## TO DO
For the material below, output exactly the span from the line with "Nissan 26550-6CA1B: 4" to the line with "total: 4094.78 -> 4130.64", including both, and nothing besides.
# # #
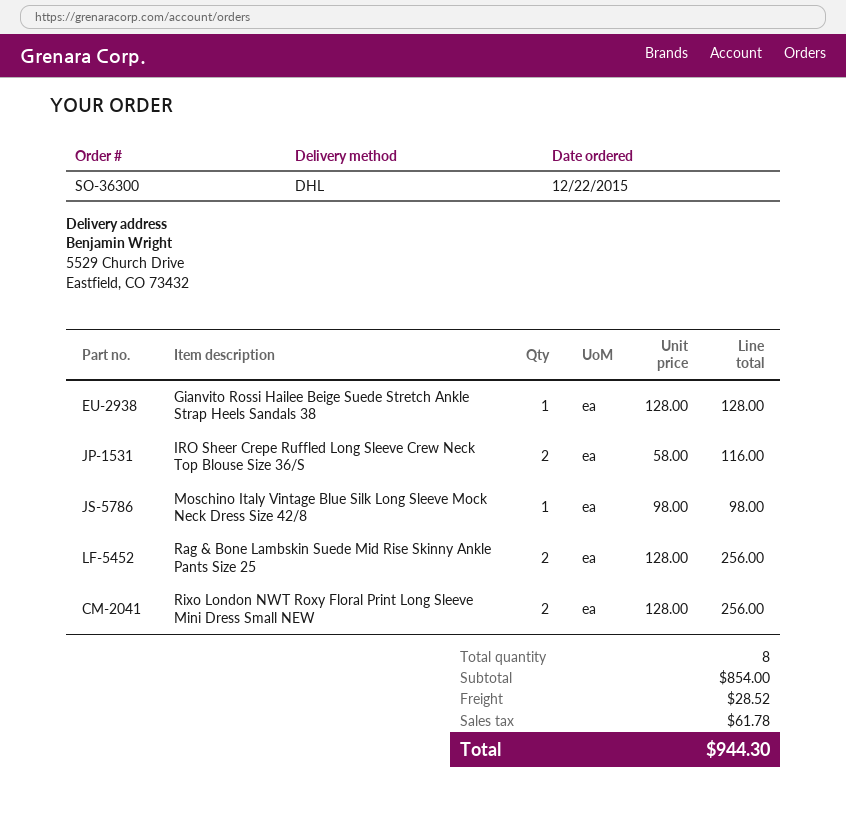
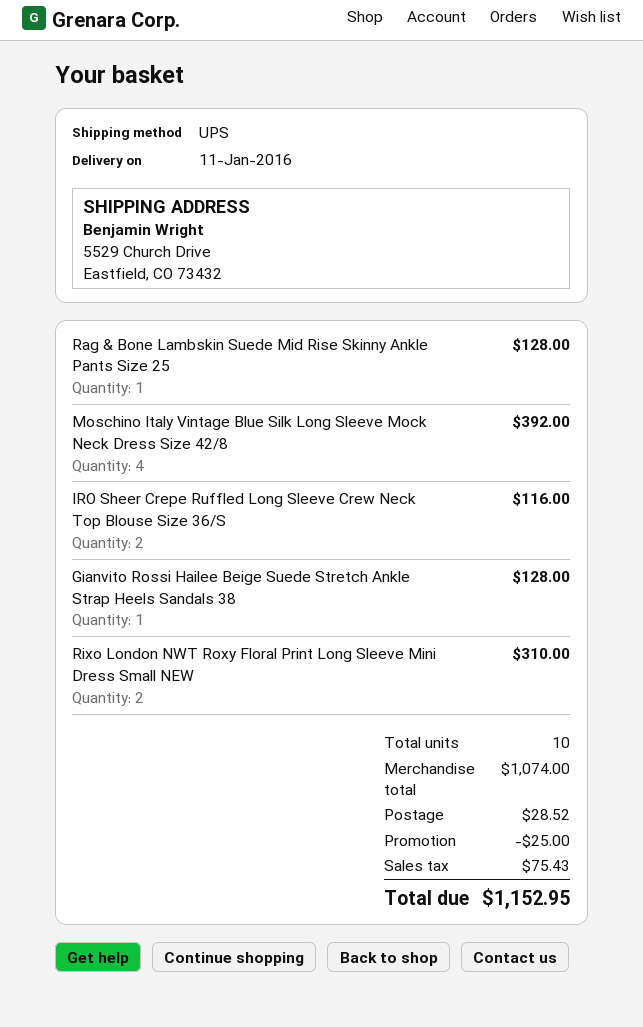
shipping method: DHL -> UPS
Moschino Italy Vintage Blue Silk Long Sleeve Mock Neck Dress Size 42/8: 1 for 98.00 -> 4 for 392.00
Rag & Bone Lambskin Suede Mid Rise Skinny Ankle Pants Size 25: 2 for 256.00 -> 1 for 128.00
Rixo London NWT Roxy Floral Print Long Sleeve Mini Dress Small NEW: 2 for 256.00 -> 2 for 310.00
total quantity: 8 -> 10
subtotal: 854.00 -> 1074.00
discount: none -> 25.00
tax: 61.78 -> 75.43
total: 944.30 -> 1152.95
# # #
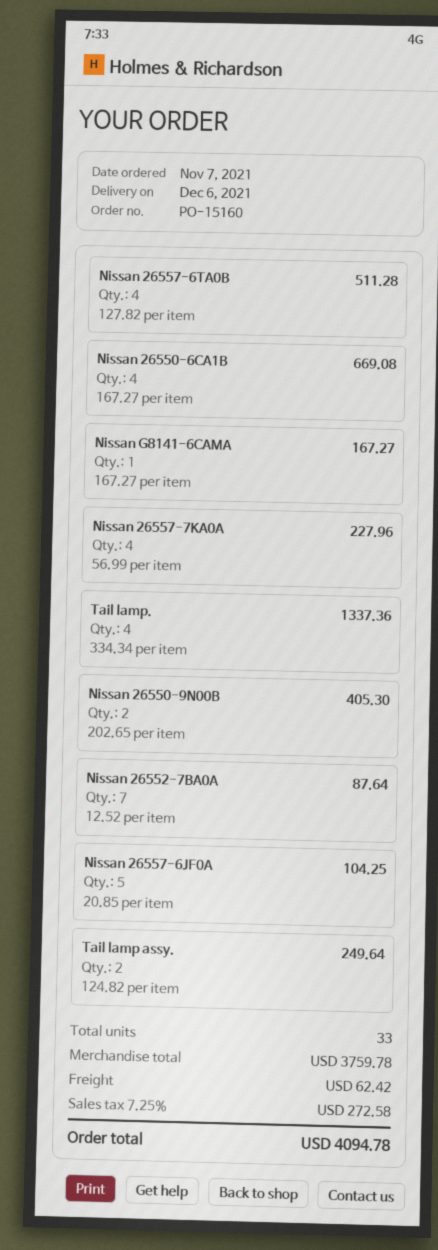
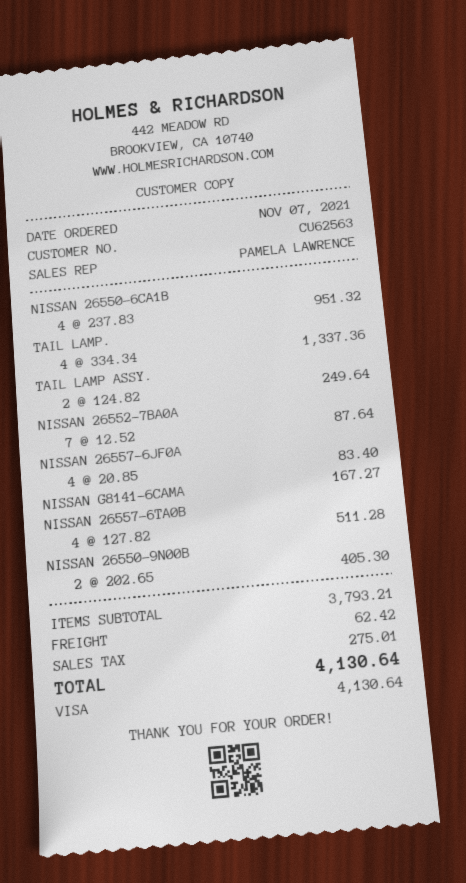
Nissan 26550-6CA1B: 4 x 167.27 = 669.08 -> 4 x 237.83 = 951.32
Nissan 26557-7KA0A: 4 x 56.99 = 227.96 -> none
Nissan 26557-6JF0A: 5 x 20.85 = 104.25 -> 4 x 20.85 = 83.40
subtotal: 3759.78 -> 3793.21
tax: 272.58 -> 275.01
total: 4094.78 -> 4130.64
# # #
## OUTPUT OF THE EXERCISE
Nissan 26550-6CA1B: 4 x 167.27 = 669.08 -> 4 x 237.83 = 951.32
Nissan 26557-7KA0A: 4 x 56.99 = 227.96 -> none
Nissan 26557-6JF0A: 5 x 20.85 = 104.25 -> 4 x 20.85 = 83.40
subtotal: 3759.78 -> 3793.21
tax: 272.58 -> 275.01
total: 4094.78 -> 4130.64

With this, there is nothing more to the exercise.